La ferme maraîchère Les bontés de la vallée est considérée par ses pairs comme un modèle de ferme biologique en agriculture régénératrice. Depuis 15 ans, Mélina et François en ont fait un paradis de biodiversité, aménageant des corridors sauvages, plantant des milliers d’arbres tout autour des parcelles, réintroduisant même une vingtaine d’essences indigènes à fruits et à noix.
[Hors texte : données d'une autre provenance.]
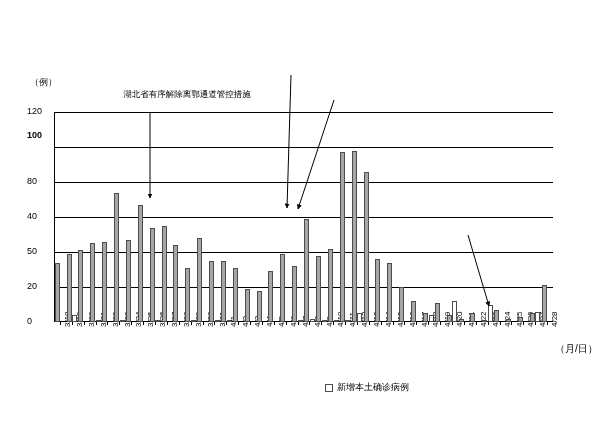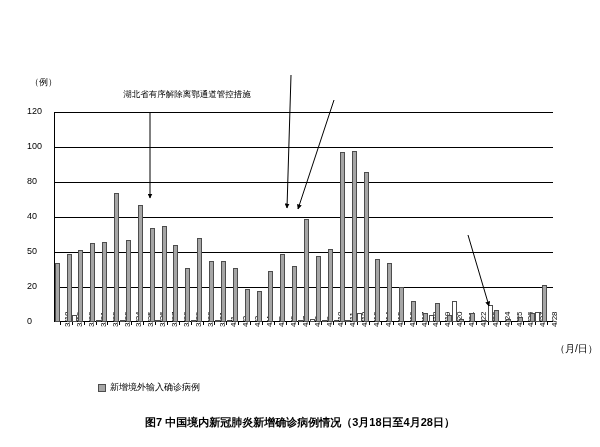--- a/index.html
+++ b/index.html
@@ -125,7 +125,7 @@
       <div class="gridline" style="left: 54px; top: 182px; width: 499px; border-top-color: rgb(0, 0, 0);"></div>
       <div class="ytick" style="left: 27px; top: 176px;">80</div>
       <div class="gridline" style="left: 54px; top: 147px; width: 499px; border-top-color: rgb(0, 0, 0);"></div>
-      <div class="ytick" style="left: 27px; top: 141px;">100</div>
+      <div class="ytick" style="left: 27px; top: 130px; font-weight: bold;">100</div>
       <div class="gridline" style="left: 54px; top: 112px; width: 499px; border-top-color: rgb(0, 0, 0);"></div>
       <div class="ytick" style="left: 27px; top: 106px;">120</div>
       <div class="bar imported" style="left: 54.6405px; width: 5px; height: 59.5px; top: 262.5px;"></div>

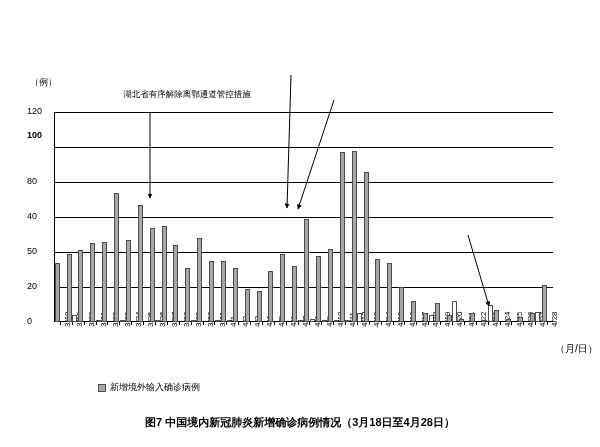--- a/index.html
+++ b/index.html
@@ -275,10 +275,6 @@
 
   <div class="axis-caption" style="left:555px; top:342px;">（月/日）</div>
 
-  <div class="legend" style="left:98px; top:381px;">
-    <span class="swatch imported"></span>
-    <span>新增境外输入确诊病例</span>
-  </div>
 
   <div class="caption" style="top:415px;">图7  中国境内新冠肺炎新增确诊病例情况（3月18日至4月28日）</div>
 

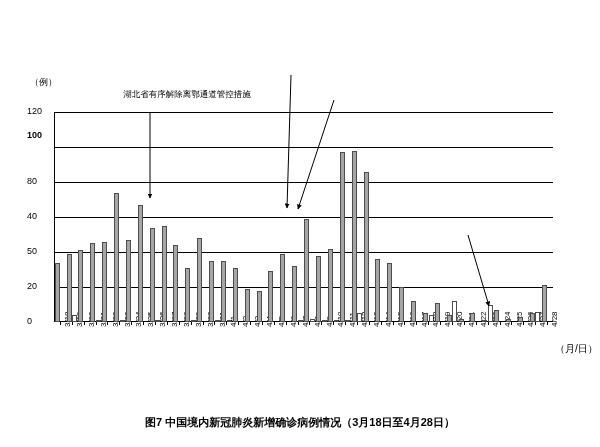--- a/index.html
+++ b/index.html
@@ -275,6 +275,10 @@
 
   <div class="axis-caption" style="left:555px; top:342px;">（月/日）</div>
 
+  <div class="legend" style="left:325px; top:381px;">
+    <span class="swatch local"></span>
+    <span>新增本土确诊病例</span>
+  </div>
 
   <div class="caption" style="top:415px;">图7  中国境内新冠肺炎新增确诊病例情况（3月18日至4月28日）</div>
 

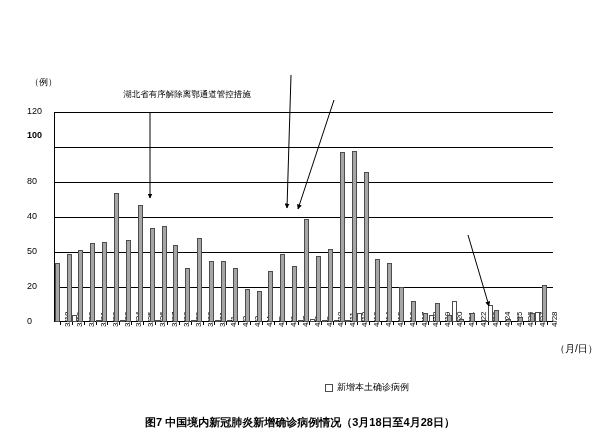--- a/index.html
+++ b/index.html
@@ -280,7 +280,6 @@
     <span>新增本土确诊病例</span>
   </div>
 
-  <div class="caption" style="top:415px;">图7  中国境内新冠肺炎新增确诊病例情况（3月18日至4月28日）</div>
 
   <svg id="arrows">
     <defs>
Ces fermiers et fermières sont plus que des producteurs de « denrées alimentaires », ils et elles sont des gardiens du sol et du vivant, des protecteurs des eaux souterraines et de surface ; leurs sols, véritables puits de carbone, tempèrent le climat. Ils et elles nous forcent aussi à réfléchir au rapport humain-nature, à réimaginer le métier d’agriculteur. Les écarter constitue une injustice et une grande perte pour nous tous alors qu’ils tracent la voie de l’agriculture de demain et en ont jusqu’ici assumé personnellement les frais.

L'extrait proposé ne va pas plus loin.